* _Task prompt_
Your response must be an exact transcription of the lines from the one containing "Snabb Sesampasta Med" through the final line of the data.

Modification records
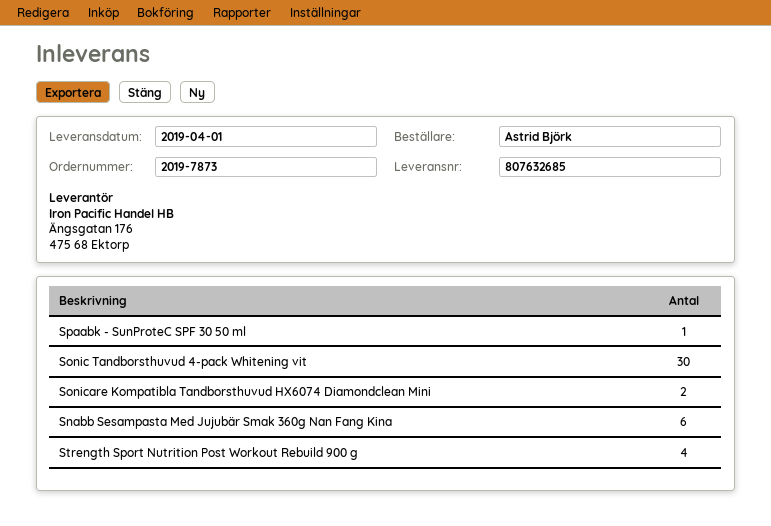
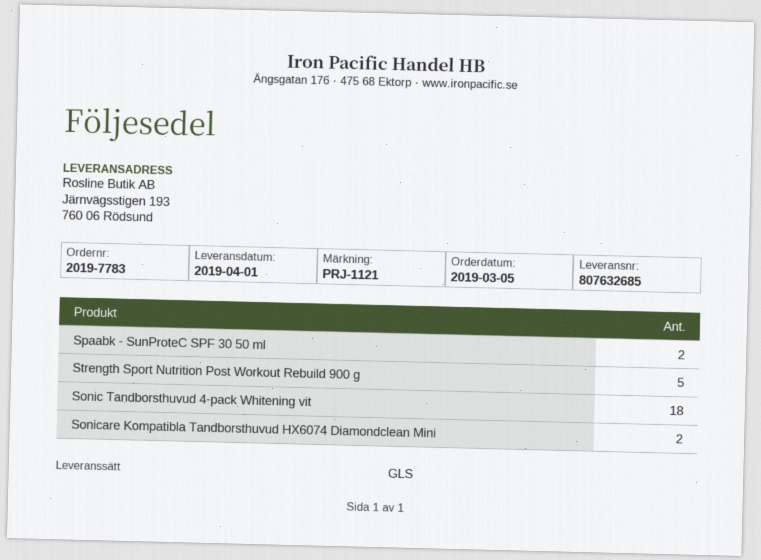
order number: 2019-7873 -> 2019-7783
Spaabk - SunProteC SPF 30 50 ml: 1 -> 2
Sonic Tandborsthuvud 4-pack Whitening vit: 30 -> 18
Snabb Sesampasta Med Jujubär Smak 360g Nan Fang Kina: 6 -> none
Strength Sport Nutrition Post Workout Rebuild 900 g: 4 -> 5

* _Result of the task_
Snabb Sesampasta Med Jujubär Smak 360g Nan Fang Kina: 6 -> none
Strength Sport Nutrition Post Workout Rebuild 900 g: 4 -> 5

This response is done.